__Task to carry out__
Output the data below exactly as it is, dropping the pictures from your copy.

###

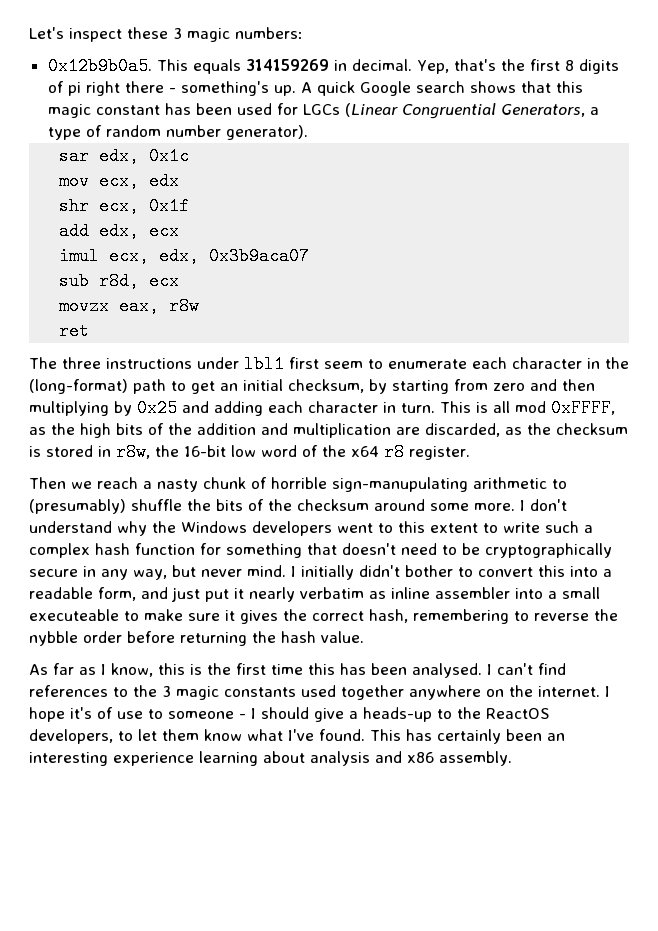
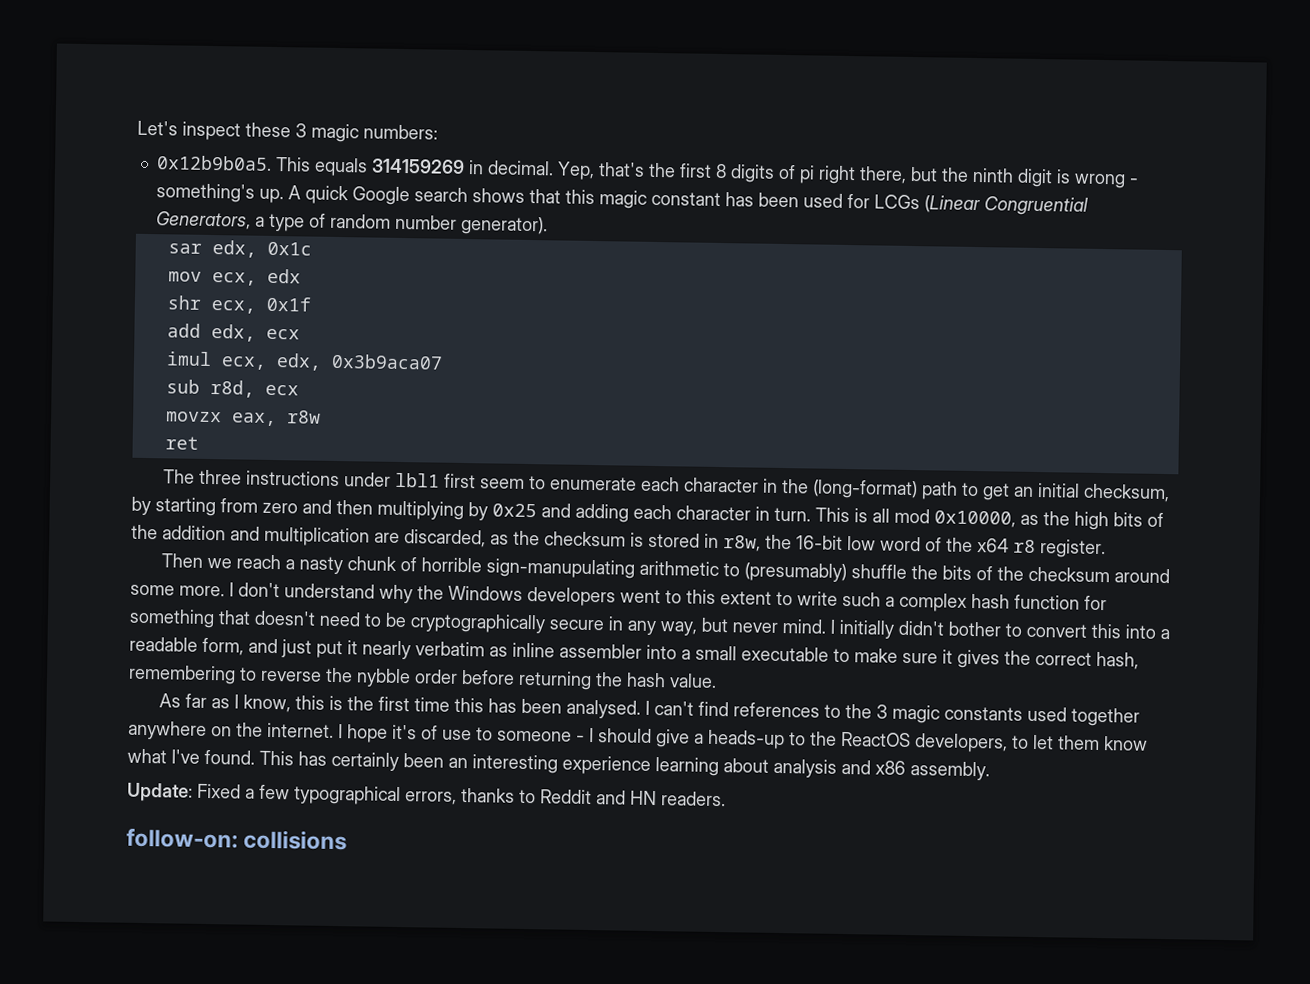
[124,81,164,93] there -> [858,166,1126,189] there, but the ninth digit is wrong
[302,104,340,115] LGCs -> [873,194,920,210] LCGs
[551,399,615,417] 0xFFFF, -> [934,510,1016,528] 0x10000,
[29,609,119,621] executeable -> [741,646,829,662] executable
(512, 758) none -> [127,782,726,807] [126,827,348,851] // Update: Fixed a few typographical errors, thanks to Reddit and HN readers. // follow-on: collisions

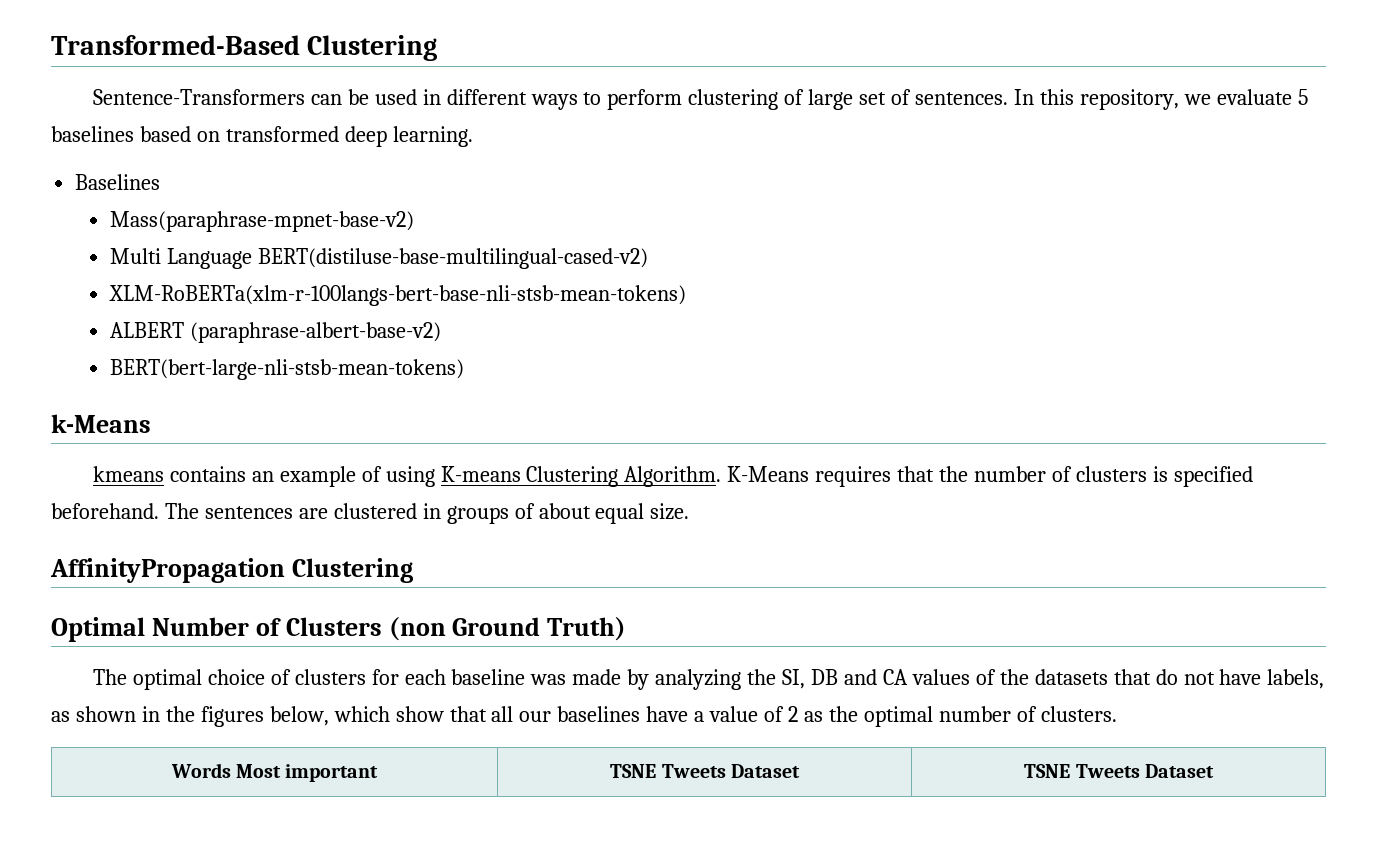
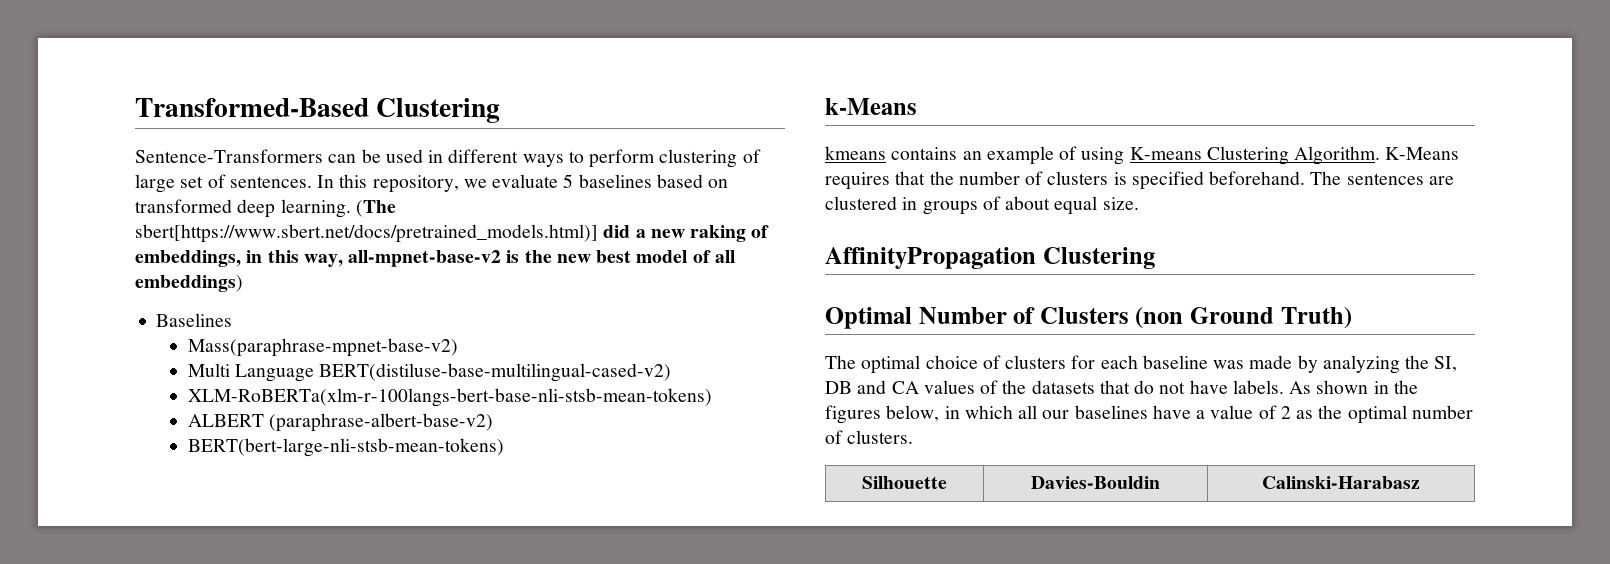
(473, 136) none -> [355,200,396,217] [135,224,770,243] [135,250,735,267] [135,275,243,292] (The sbert[https://www.sbert.net/docs/pretrained_models.html)] did a new raking of embeddings, in this way, all-mpnet-base-v2 is the new best model of all embeddings)
[1267,669,1325,689] [51,711,70,722] labels, as -> [1232,380,1312,394] labels. As
[333,706,487,722] which show that -> [944,405,1013,419] in which
[170,763,379,782] [610,764,800,778] [1024,764,1214,778] Words Most important | TSNE Tweets Dataset | TSNE Tweets Dataset -> [862,476,947,489] [1031,476,1160,489] [1262,476,1420,489] Silhouette | Davies-Bouldin | Calinski-Harabasz

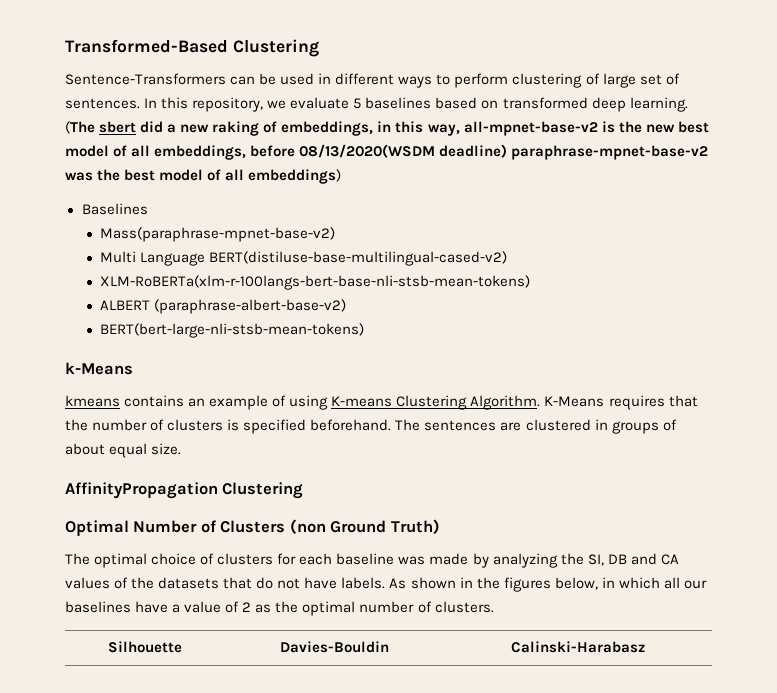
[135,224,598,243] sbert[https://www.sbert.net/docs/pretrained_models.html)] -> [99,121,137,133] sbert
(735, 256) none -> [154,144,709,160] [65,169,245,181] embeddings, before 08/13/2020(WSDM deadline) paraphrase-mpnet-base-v2 was the best model of all

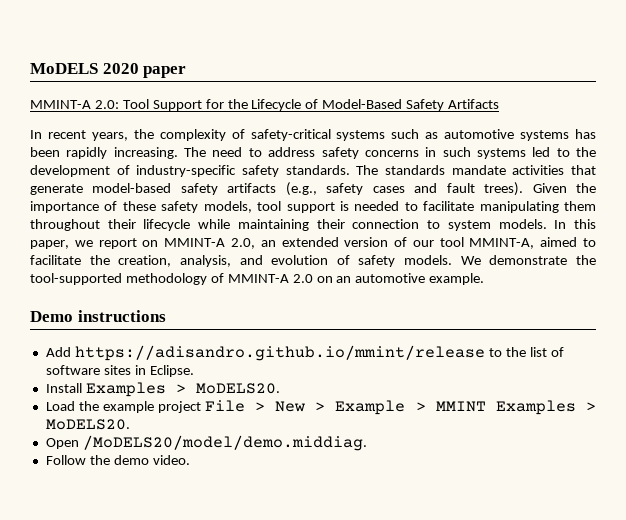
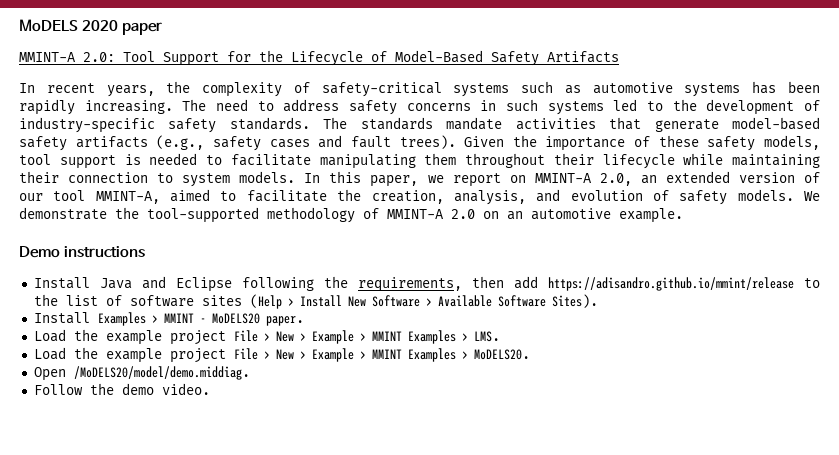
[45,347,71,357] Add -> [33,276,538,292] Install Java and Eclipse following the requirements, then add
[134,365,194,377] [45,382,280,397] in Eclipse. // Install Examples > MoDELS20. -> [249,294,598,309] [33,312,304,326] [33,329,500,345] (Help > Install New Software > Available Software Sites). // Install Examples > MMINT - MoDELS20 paper. // Load the example project File > New > Example > MMINT Examples > LMS.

###

__Exercise result__
[124,81,164,93] there -> [858,166,1126,189] there, but the ninth digit is wrong
[302,104,340,115] LGCs -> [873,194,920,210] LCGs
[551,399,615,417] 0xFFFF, -> [934,510,1016,528] 0x10000,
[29,609,119,621] executeable -> [741,646,829,662] executable
(512, 758) none -> [127,782,726,807] [126,827,348,851] // Update: Fixed a few typographical errors, thanks to Reddit and HN readers. // follow-on: collisions

(473, 136) none -> [355,200,396,217] [135,224,770,243] [135,250,735,267] [135,275,243,292] (The sbert[https://www.sbert.net/docs/pretrained_models.html)] did a new raking of embeddings, in this way, all-mpnet-base-v2 is the new best model of all embeddings)
[1267,669,1325,689] [51,711,70,722] labels, as -> [1232,380,1312,394] labels. As
[333,706,487,722] which show that -> [944,405,1013,419] in which
[170,763,379,782] [610,764,800,778] [1024,764,1214,778] Words Most important | TSNE Tweets Dataset | TSNE Tweets Dataset -> [862,476,947,489] [1031,476,1160,489] [1262,476,1420,489] Silhouette | Davies-Bouldin | Calinski-Harabasz

[135,224,598,243] sbert[https://www.sbert.net/docs/pretrained_models.html)] -> [99,121,137,133] sbert
(735, 256) none -> [154,144,709,160] [65,169,245,181] embeddings, before 08/13/2020(WSDM deadline) paraphrase-mpnet-base-v2 was the best model of all

[45,347,71,357] Add -> [33,276,538,292] Install Java and Eclipse following the requirements, then add
[134,365,194,377] [45,382,280,397] in Eclipse. // Install Examples > MoDELS20. -> [249,294,598,309] [33,312,304,326] [33,329,500,345] (Help > Install New Software > Available Software Sites). // Install Examples > MMINT - MoDELS20 paper. // Load the example project File > New > Example > MMINT Examples > LMS.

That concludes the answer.